One day you will have the answers and I hope we are all here to discuss them on 🙂

@Domnhall – No not really I know all too well services are poor in City’s let alone just rural hence why I stated “those who get poor speeds in other areas of the country.” For example If I took a wbc or wbmc BT service I would get 1mbps from my exchange in the heart of Bolton, one of the largest towns in the UK. I’m fortunate though that Virgin can provide me with a cable connection even though I have to say at peak times even that is not that brilliant either as they traffic manage it into neigh on useless at peak times. I also have a Zen ADSL service at my kids home in Derbyshire which gives me 9mbps over ADSL WBMC and which works well enough most of the time and I have had that circuit in for over 7 years (including pre ADSL2+). It’s never missed a beat and I’m very close to the exchange on that one yet still only get 9mbps. When it does have a slowdown it has always been due to contention in the BT exchange.

What I’m saying is we need to see some consistency and a universal service offering that gives sufficient bandwidth contended or not to allow people to utilise the Net and what it has to offer. The Government set a 2Mb minimum a while back which was a joke. For the majority of users they need a service offering that provides a decent amount of bandwidth for streaming services (iPlayer, Love Film etc.) You really only need around 4Mb to watch a film – The problem comes when you have multiple devices all wanting to utilise streaming and other services.

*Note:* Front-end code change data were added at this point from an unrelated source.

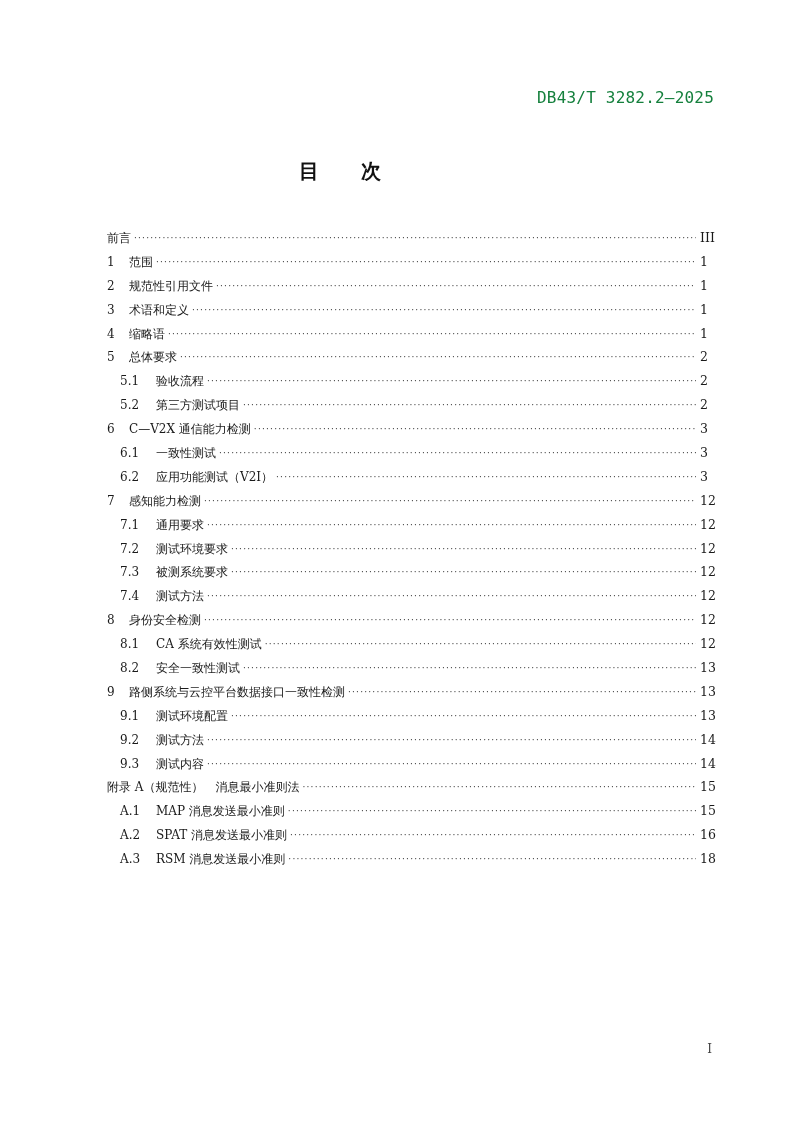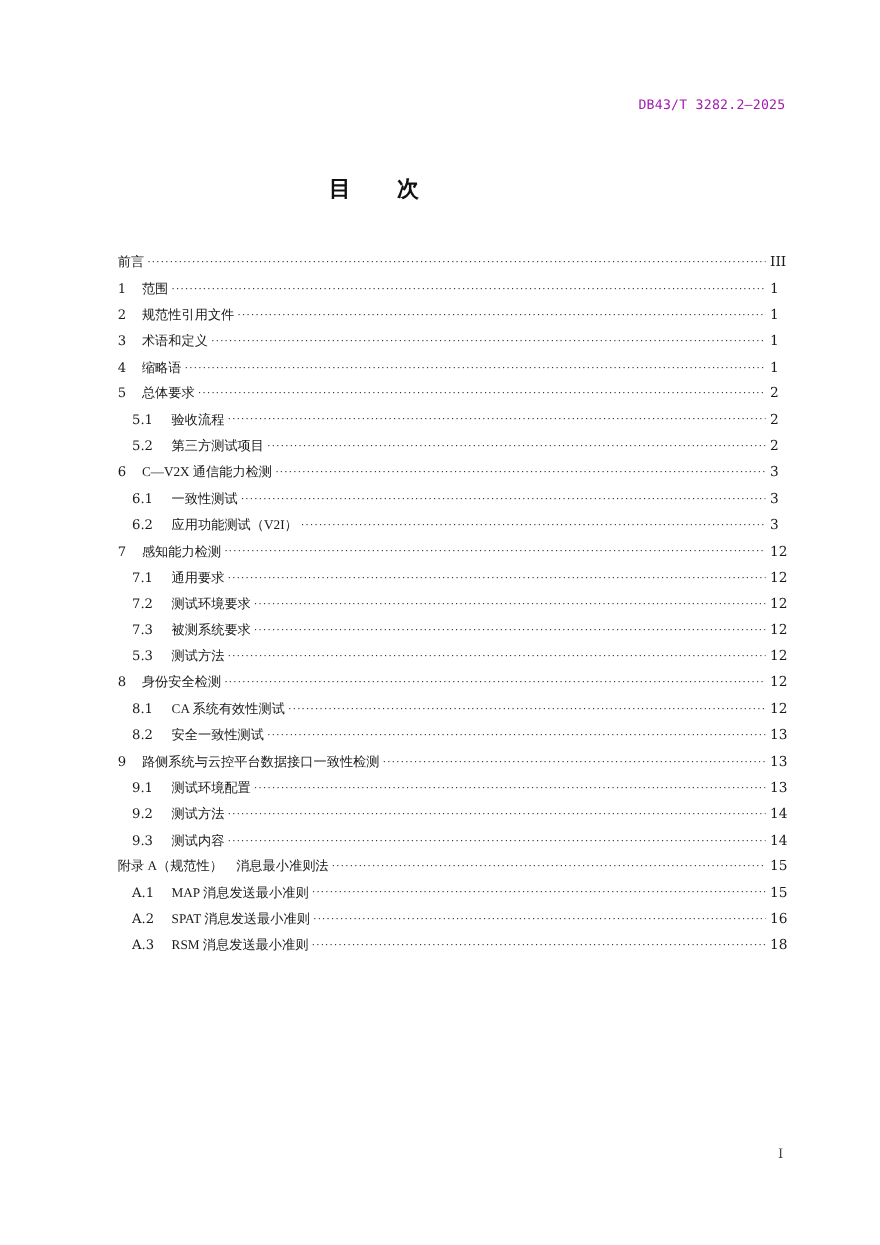--- a/index.html
+++ b/index.html
@@ -20,9 +20,9 @@
       top: 88px;
       right: 86px;
       font-family: "DejaVu Sans Mono", "Liberation Mono", monospace;
-      font-size: 12px;
+      font-size: 16px;
       letter-spacing: 0.2px;
-      color: #a21caf;
+      color: #15803d;
     }
     .doc-title {
       position: absolute;

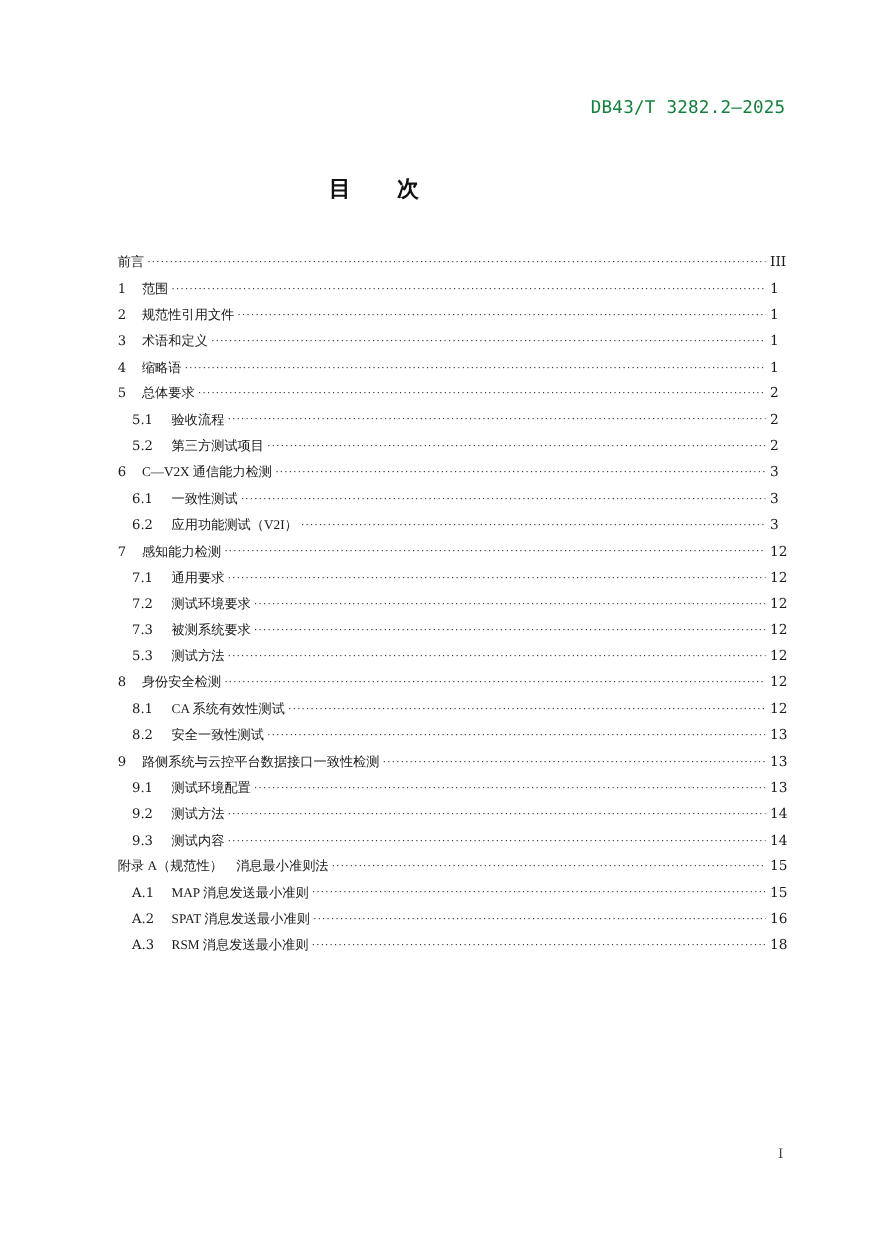--- a/index.html
+++ b/index.html
@@ -58,7 +58,7 @@
     .toc-row.level1 .toc-num { width: 22px; }
     .toc-row.level2 .toc-num { width: 36px; }
     .toc-row.nonum .toc-num { width: 0; }
-    .toc-label { flex: none; font-family: Liberation Serif, serif; }
+    .toc-label { flex: none; }
     .toc-dots {
       flex: 1;
       overflow: hidden;

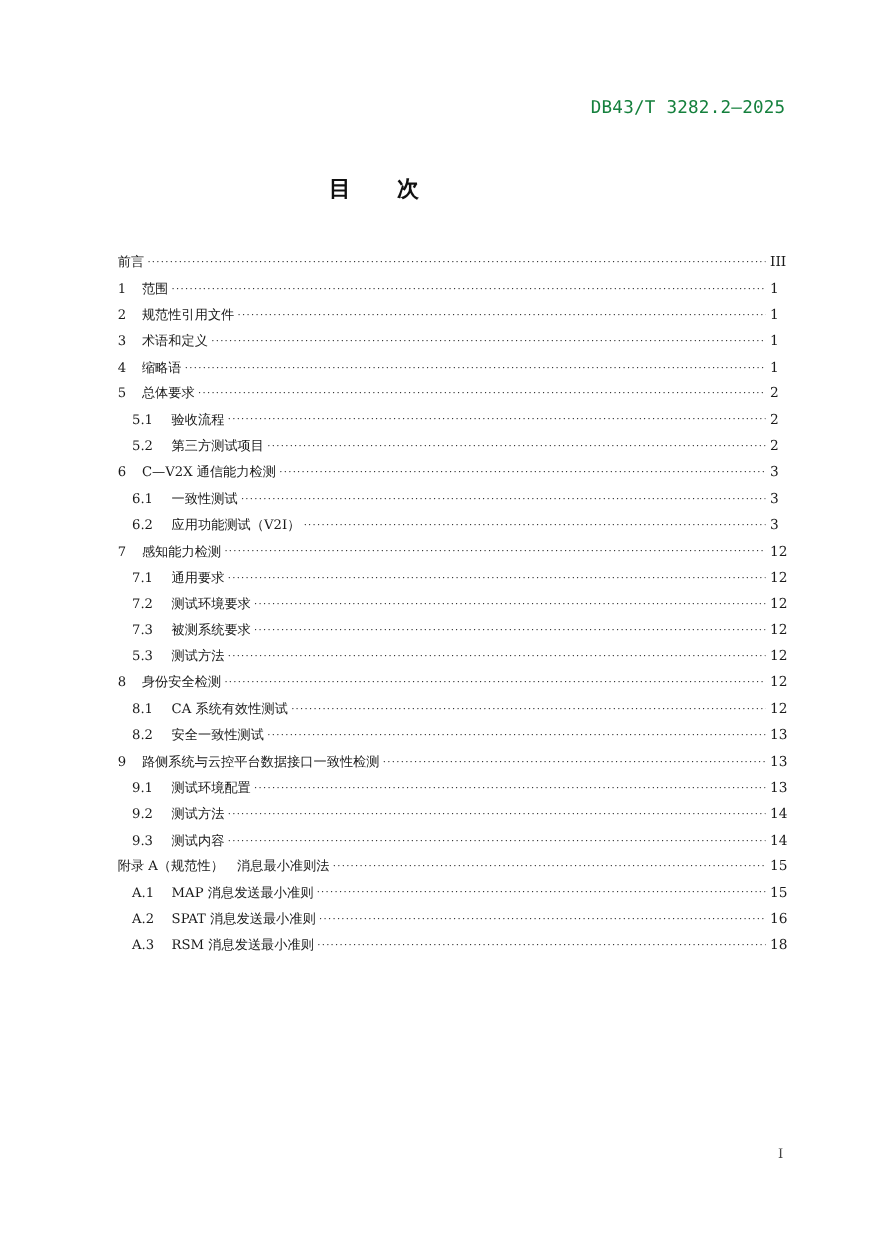--- a/index.html
+++ b/index.html
@@ -187,7 +187,7 @@
     <span class="toc-page">12</span>
   </div>
     <div class="toc-row level2">
-    <span class="toc-num">5.3</span>
+    <span class="toc-num">7.4</span>
     <span class="toc-label">测试方法</span>
     <span class="toc-dots"></span>
     <span class="toc-page">12</span>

Personally I find 9Mbps with a house full of devices (x2 iPad’s, three laptops, a desktop, one server, an iPod, PS3 and Three Mobile phones) manage fine on 10-20mb with a 100 gig allowance per month is just about stretching it so 15Mb-20Mb would be fine.

When something like that will become standard for all, whether it’s ADSL2+, FTTC or FTTP is anyone’s guess but we need to see something that gives a minimum offering of around 10mb down and 2mb up at the very least if more people are to enjoy what is available to many, rather than the poor offerings and choice many still have to face be they Rural or City dwellers.